Бабы подбегали и совали в руки каторжан лепешки. Начальник конвоя подгонял этап:

— Шагай, шагай! Не задерживай!

— Господин унтер! — на ходу заговорил староста арестантов, крепкий кандальник. — У мужиков престол, пиво варили: надо бы ростах сделать.

— Шагай, шагай! — сурово прикрикнул начальник этапа.

— Эх, служба! Души в тебе нет!

— Знай шагай! По уставу души не полагается. Перепьетесь тут с мужиками, а я отвечай потом.

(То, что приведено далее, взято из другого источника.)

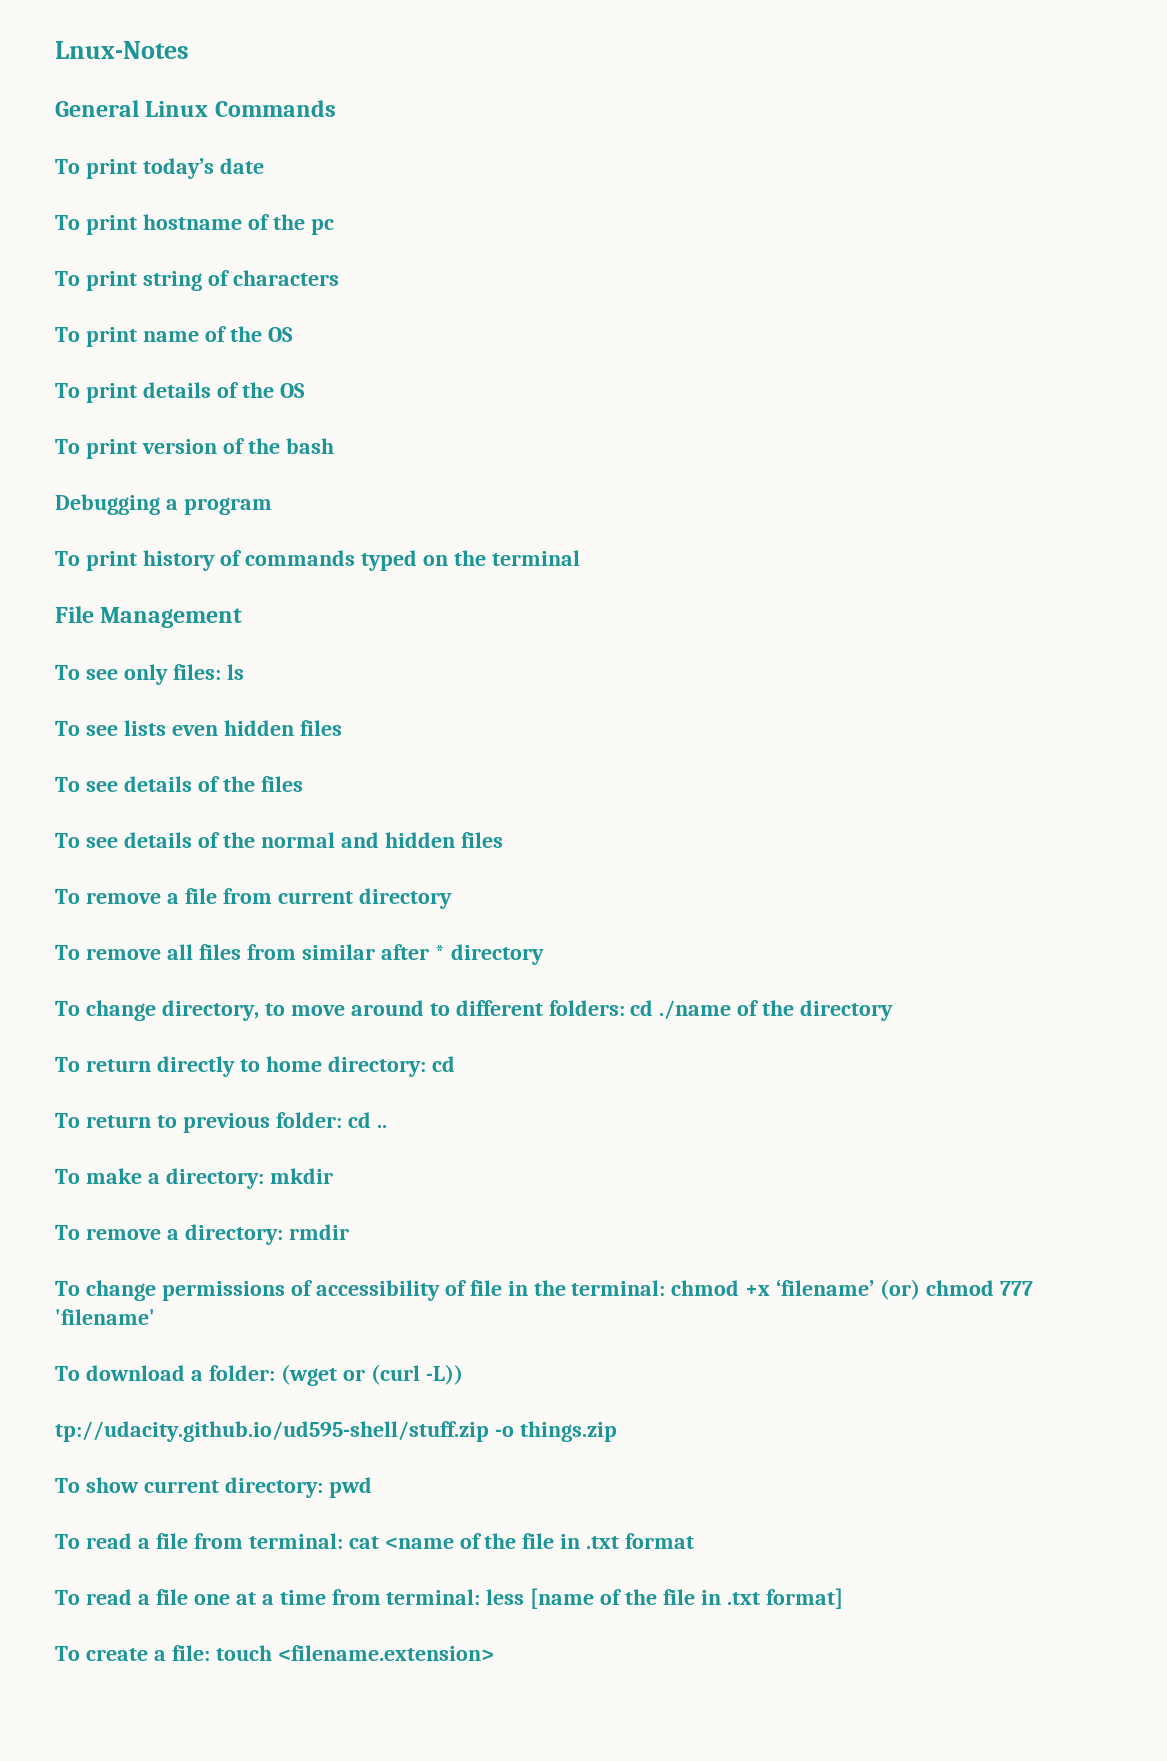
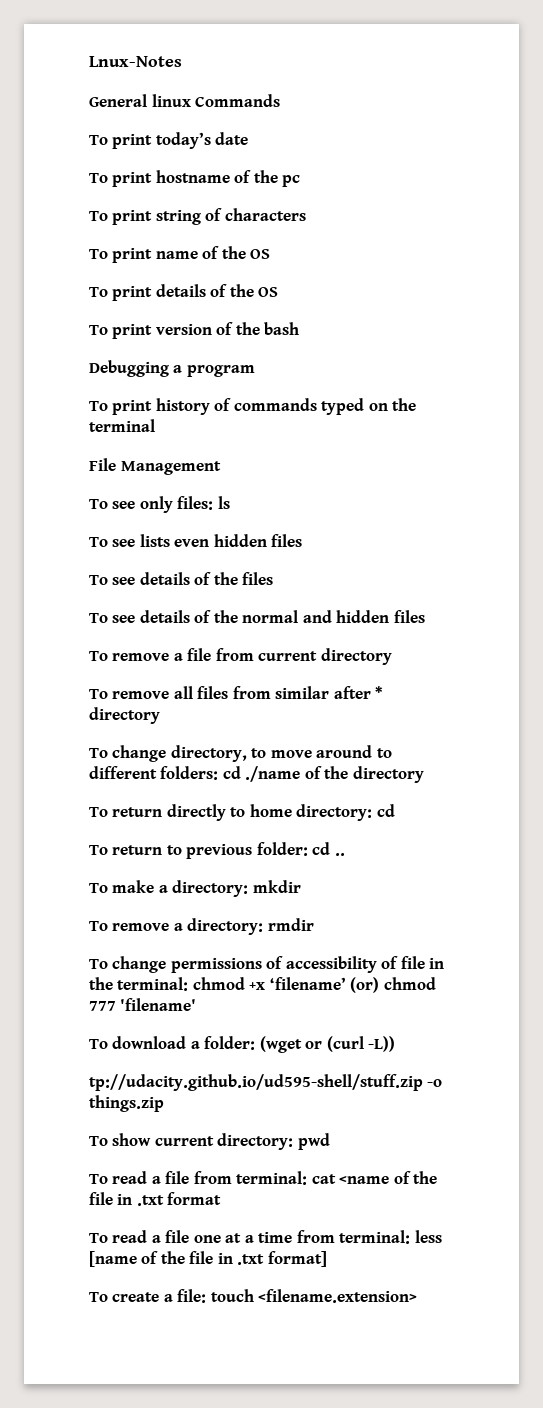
- General Linux Commands
+ General linux Commands

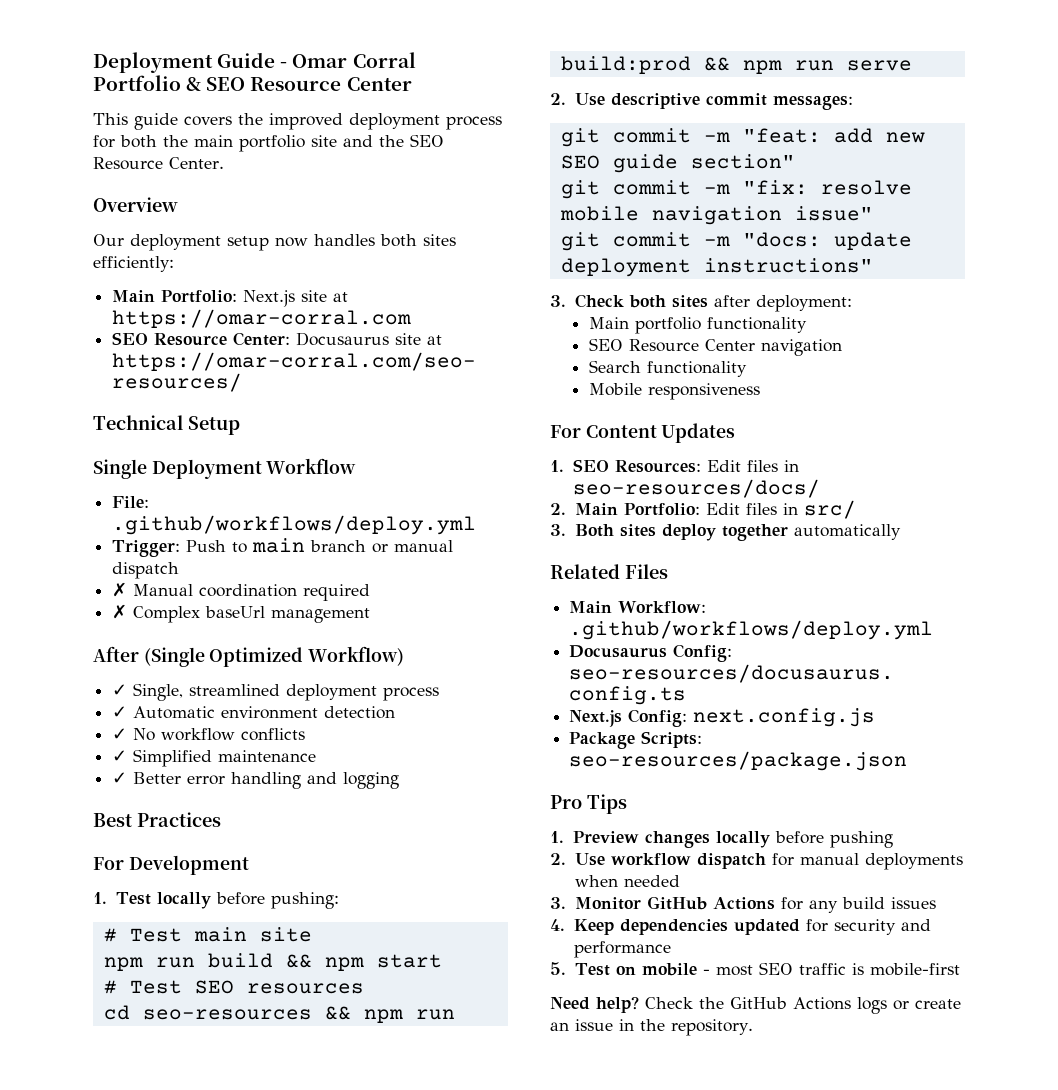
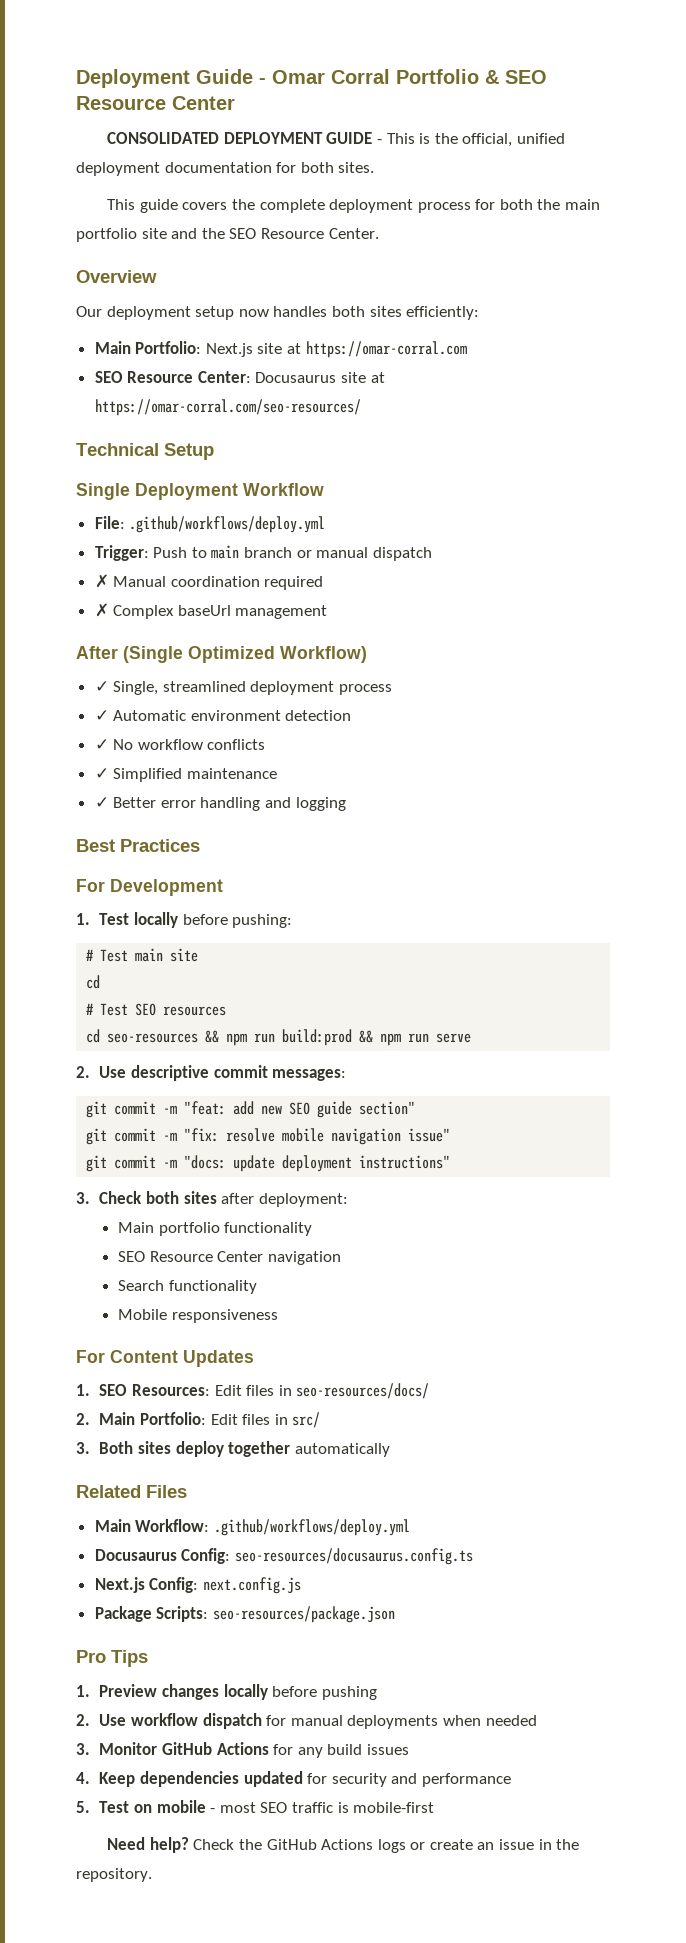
+ CONSOLIDATED DEPLOYMENT GUIDE - This is the official, unified deployment documentation for both sites.
- This guide covers the improved deployment process for both the main portfolio site and the SEO Resource Center.
+ This guide covers the complete deployment process for both the main portfolio site and the SEO Resource Center.
  # Test main site
- npm run build && npm start
+ cd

Конвойные ускорили шаг и подгоняле арестантов прикладами ружей.

Этап уж миновал пестрый столб на околице и двинулся дальше по обочине шоссе, — тут было легче итти тропой, огибая пирамидки щебня, запасенного для ремонта. Мальчишки по одному отстали. Ерухим выглянул из-под веретья и сел на подводе: ему сделалось душно под покрывалом. На последней, крытой старой обветренной соломою избе села была вывеска с тремя черными буквами: «МВД», что значило «Московский воспитательный дом». Когда этап поравнялся с этой избою, из подворотни выскочила и залаяла шавка, в окнах мелькнуло несколько лиц, и вдруг из калитки выбежало целое стадо ребятишек, быстроглазых, оборванных, грязных, простоволосых.

— Шпитомцы! Ну, эти хуже собак, — проворчал конвойный. — Эй, шагай, шагай! Хлопчик, накройся! — крикнул он Ерухима.

Это были сданные в деревню на воспитание «шпитонцы» — из детей, подкинутых в Московский воспитательный дом, — всем известный буйный на род.

Кандальники ускорили шаги. Шпитонцы с гамом догоняли этап, набирая попутно в пазухи камней из пирамидок щебня.

— Арестантов бей! Бей крупу! — кричали шпитонцы, забегая со сторон.

В солдат и арестантов полетели камни. Ерухим юркнул под веретье, но поздно: его ермолку увидали.

— Гляди, ребята! Царского крестника никак везут! Бей его, моченого! Бей кантонистов!

С обеих сторон в Ерухима полетели камни.

Он вскрикнул и повалился на мешки.

Берко подхватил упавший у ноги осколок и швырнул в сторону шпитонцев. Камень не долетел, но в ответ каменный дождь обрушился целиком на шедших в хвосте этапа «не вроде».